Reputation: 1904
I'm getting a MemoryError
with numpy.where
but I'm not sure why. I can't post the actual code here, but below is a small working example that replicates the issue.
import numpy as np
dat = np.random.randn(100000, 1, 1, 1, 45, 2, 3)
# The following two steps seem superfluous but I wanted to replicate
# behaviour in the original code
cond = dat[:,0,0,0,0,0,0] > 0
cond = cond[:,None,None,None,None,None,None]
dat2 = np.where(cond, dat, 0)
dat[...,2] = np.where(cond, dat[...,2], dat2[...,2]) # Causes MemoryError
I understand that adding more memory to my computer will solve the issue, but I would like to understand what is going on here.

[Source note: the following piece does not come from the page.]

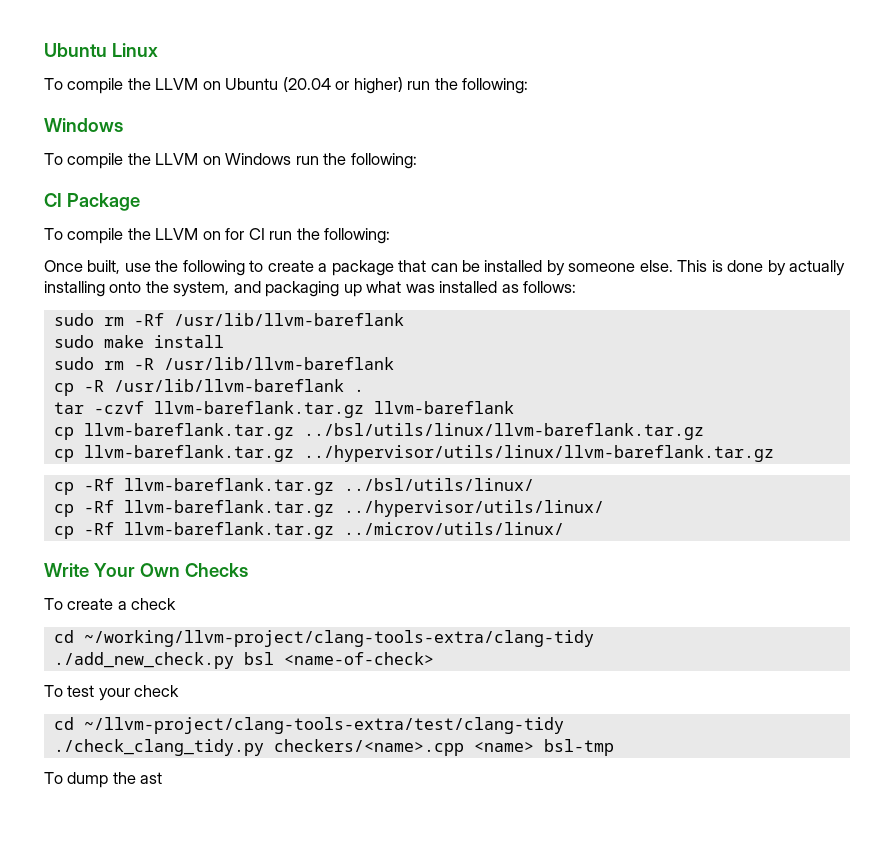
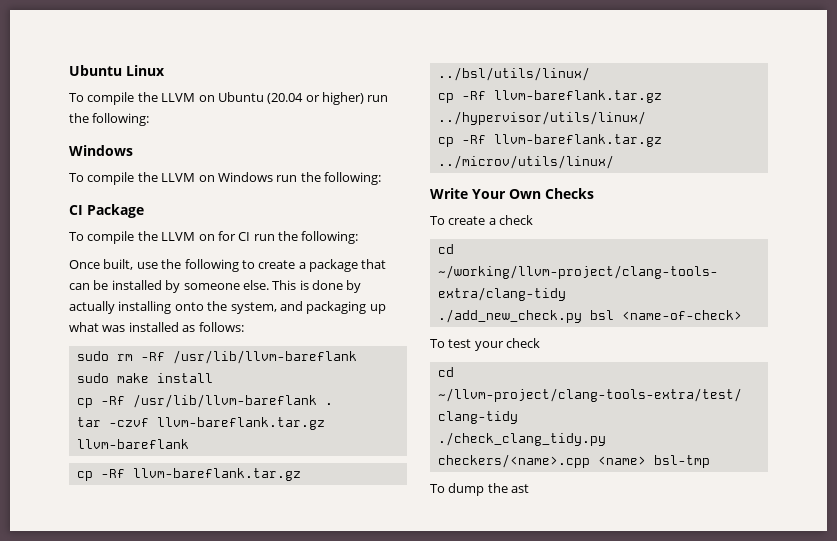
[53,357,394,370] [53,380,104,396] // sudo rm -R /usr/lib/llvm-bareflank // cp -R -> [76,396,125,408] // cp -Rf
[53,423,704,440] [53,445,774,462] // cp llvm-bareflank.tar.gz ../bsl/utils/linux/llvm-bareflank.tar.gz // cp llvm-bareflank.tar.gz ../hypervisor/utils/linux/llvm-bareflank.tar.gz -> (189, 444) none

I expect the array slices above will not copy the array but only return a view, but I suppose that it is actually copying the array for some reason.
Upvotes: 1
Views: 891
Reputation: 1675
There is no "magic" going on here, your data array that you create using np.random.randn(100000, 1, 1, 1, 45, 2, 3)
is very large.
Numpy seems to store each number as 64 bit (8 byte) float, so your array takes up around 206 Megabytes of memory (100000 * 1 * 1 * 1 * 45 * 2 * 3 * 8).
/usr/bin/time -v python test.py
says that the program uses around 580 MB at its peak, which might be due to copying the object.
Upvotes: 1